車検の見積もりを並べても、なぜ店ごとに数万円も違うのか分かりにくい。カギは、費用が「誰でも同額の法定費用」と「店で差が出る車検基本料」の二階建てだと知ること。ここが分かれば、どこで受けるかは一気に選びやすくなる。
結論(早見)
車検の総額は法定費用+車検基本料。法定費用(自賠責保険・自動車重量税・検査手数料)はどの店で受けても同じで、値切れない。差がつくのは基本料(点検整備・事務手数料)だけ。だから「安さ」を狙うなら基本料の比較、「安心」を狙うなら整備の手厚さで選ぶ。自分の重み付けで各方式を採点するなら車検の受け方 判定エンジンへ。
法定費用の内訳(自家用乗用車の例)
| 項目 | 金額の目安(24か月) | 決まり方 |
|---|---|---|
| 自賠責保険料 | 17,650円 ※2026年11月1日以降始期は18,560円 | 損害保険料率算出機構が算定し金融庁へ届出。全社同額 |
| 自動車重量税 | 24,600円(1t超〜1.5t以下・13年未満) | 車両重量0.5tごと・経過年数で国が決定 |
| 検査手数料(印紙代) | 約1,800〜2,300円 | 継続検査の手数料。持込/指定工場で差 |
| 法定費用の合計 | 約44,000円前後 | ここに車検基本料が上乗せされる |
軽自動車は重量税が2年で6,600円(13年未満)と安く、法定費用の合計はおおむね2.7万円前後。13年超・18年超になると重量税が上がる点に注意。
もっと深く:見落としがちな要点
①法定費用は改定される。自賠責保険料は2026年11月1日始期分から全車種平均6.2%引き上げられ、自家用乗用車(24か月)は17,650円→18,560円に。車検の予約時期で総額が変わることがある。②古い車は重量税が重い。新車登録から13年・18年を超えると自動車重量税が段階的に増える。買い替え判断の材料にもなる。③「車検が通る」と「安全・故障しない」は別。車検は保安基準を満たすかの検査であって、故障予知の保証ではない。安さ重視で最低限だけ通すか、予防整備まで任せるかは、車の年式と乗り方で決めたい。④ユーザー車検は基本料ゼロだが自己責任。陸運局へ自分で持ち込めば店の基本料はかからないが、点検・整備・書類・不合格時の再検査まで自分で背負う。
方式の選び方(ざっくり)
丸投げの安心と純正整備ならディーラー、価格と整備のバランスと融通なら民間整備工場、手軽さと価格の中間ならカー用品店、短時間・低価格重視なら車検専門店、給油ついでの手軽さならガソリンスタンド、最安・手間上等ならユーザー車検。詳しくは判定エンジンで自分の重みに合わせて採点を。
用語
- 法定費用
- 自賠責保険料・自動車重量税・検査手数料の総称。国や制度で決まり、どの店でも同額で値切れない。
- 自賠責保険
- すべての車・バイクに加入が義務づけられた強制保険。対人賠償のみ。車検時にまとめて払う。
- 自動車重量税
- 車の重さに応じてかかる国税。車検時に原則2年分をまとめて納める。13年・18年超で増税。
- 指定整備工場(民間車検場)
- 検査までを自社で完結できる国の指定を受けた整備工場。車を陸運局へ持ち込まず車検を終えられる。

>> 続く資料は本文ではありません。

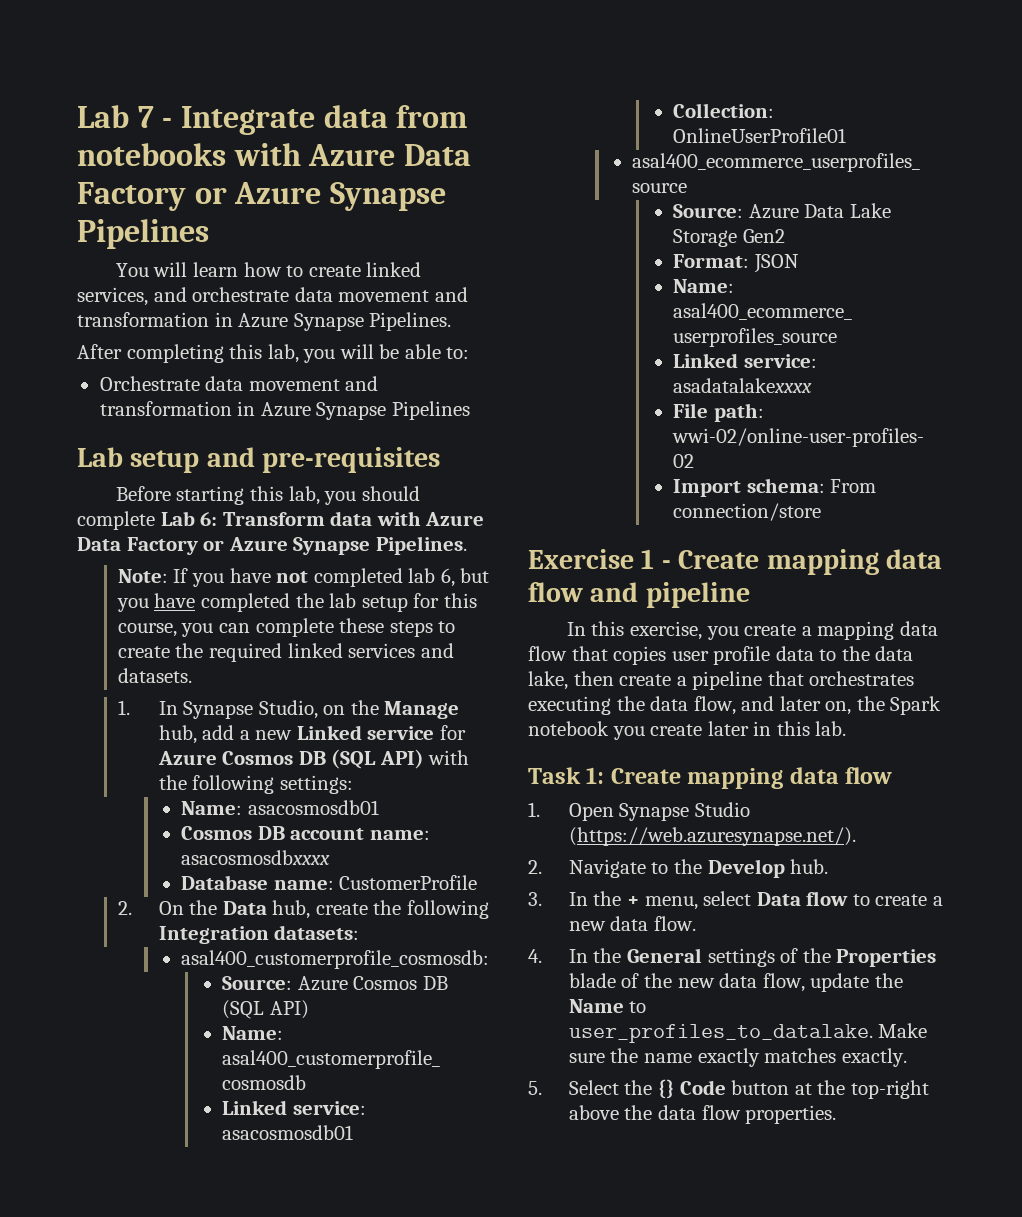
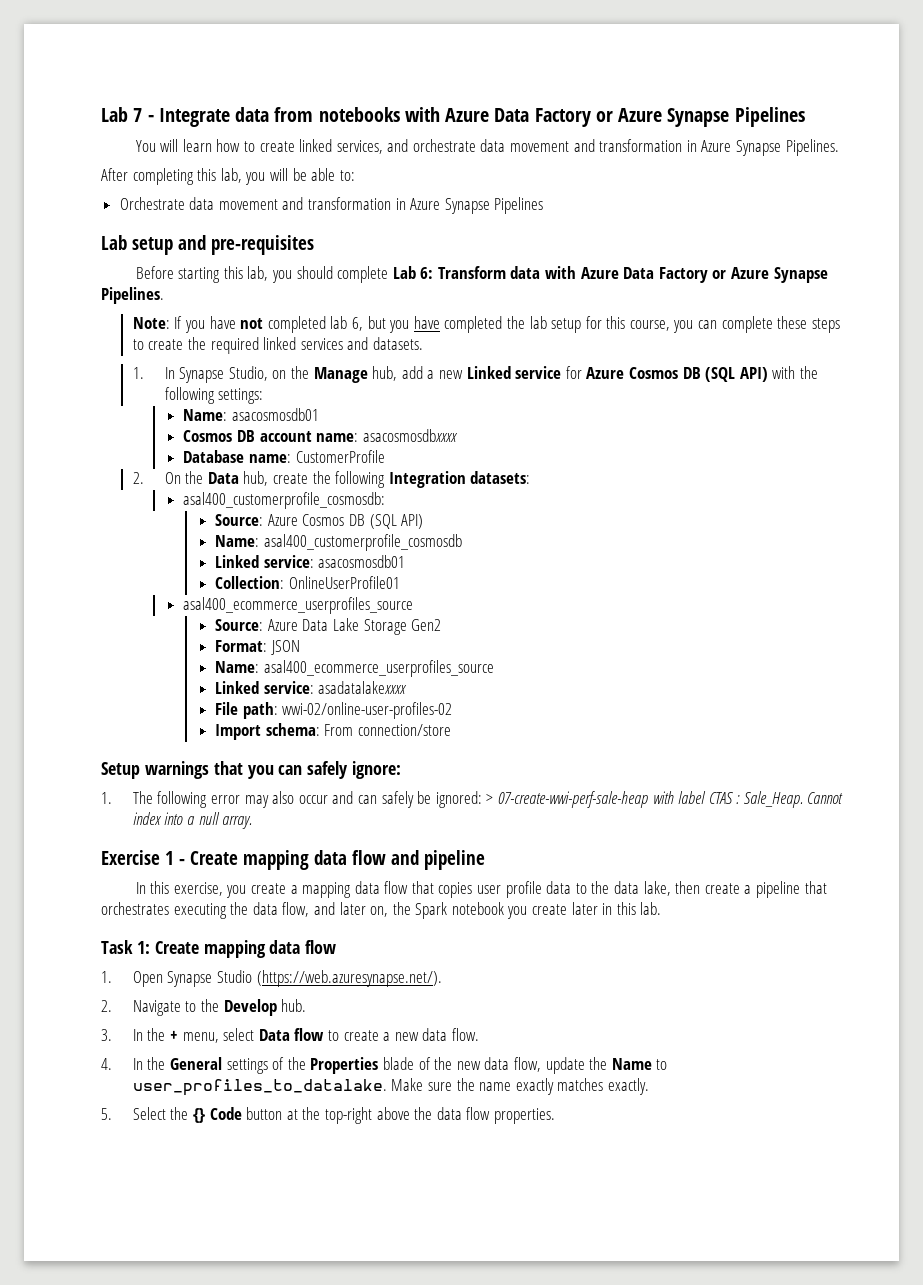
(822, 512) none -> [101,761,402,779] [101,791,844,808] [132,812,253,829] // Setup warnings that you can safely ignore: // 1. The following error may also occur and can safely be ignored: > 07-create-wwi-perf-sale-heap with label CTAS : Sale_Heap. Cannot index into a null array.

【免責】本記事は費用の考え方を整理した情報提供であり、税務・法務上の助言ではありません。自賠責保険料・重量税・手数料は改定され、車種・重量・経過年数・地域で変わります。実際の金額は、国土交通省の「次回自動車重量税額照会サービス」や各店の見積もりなど一次情報で必ず確認してください。